→ **Work order**
So long as no pictures are carried over, output the records below exactly.

→ **Before and after images**
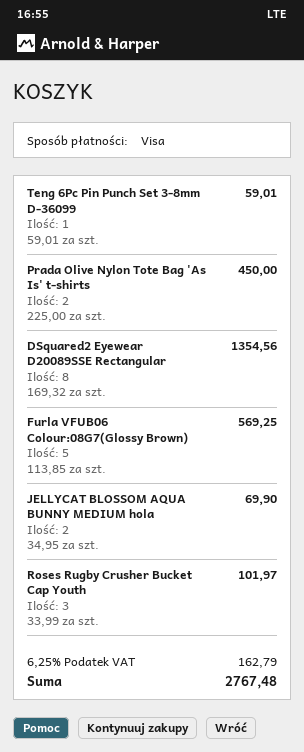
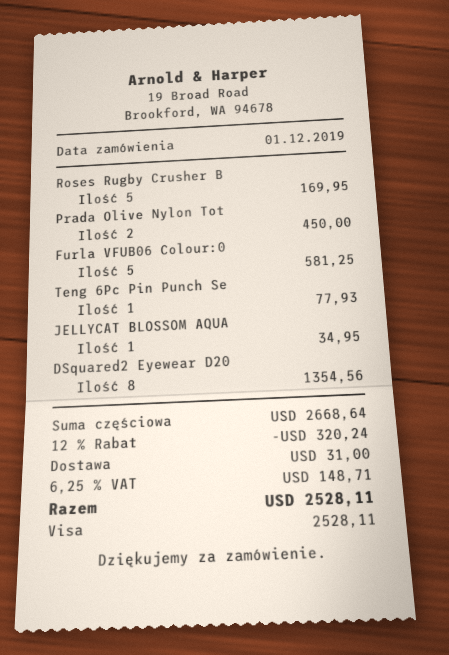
Teng 6Pc Pin Punch Set 3-8mm D-36099: 1 for 59.01 -> 1 for 77.93
Furla VFUB06 Colour:08G7(Glossy Brown): 5 for 569.25 -> 5 for 581.25
JELLYCAT BLOSSOM AQUA BUNNY MEDIUM hola: 2 for 69.90 -> 1 for 34.95
Roses Rugby Crusher Bucket Cap Youth: 3 for 101.97 -> 5 for 169.95
discount: none -> 12% = 320.24
shipping: none -> 31.00
tax: 6.25% = 162.79 -> 6.25% = 148.71
total: 2767.48 -> 2528.11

→ **Exercise result**
Teng 6Pc Pin Punch Set 3-8mm D-36099: 1 for 59.01 -> 1 for 77.93
Furla VFUB06 Colour:08G7(Glossy Brown): 5 for 569.25 -> 5 for 581.25
JELLYCAT BLOSSOM AQUA BUNNY MEDIUM hola: 2 for 69.90 -> 1 for 34.95
Roses Rugby Crusher Bucket Cap Youth: 3 for 101.97 -> 5 for 169.95
discount: none -> 12% = 320.24
shipping: none -> 31.00
tax: 6.25% = 162.79 -> 6.25% = 148.71
total: 2767.48 -> 2528.11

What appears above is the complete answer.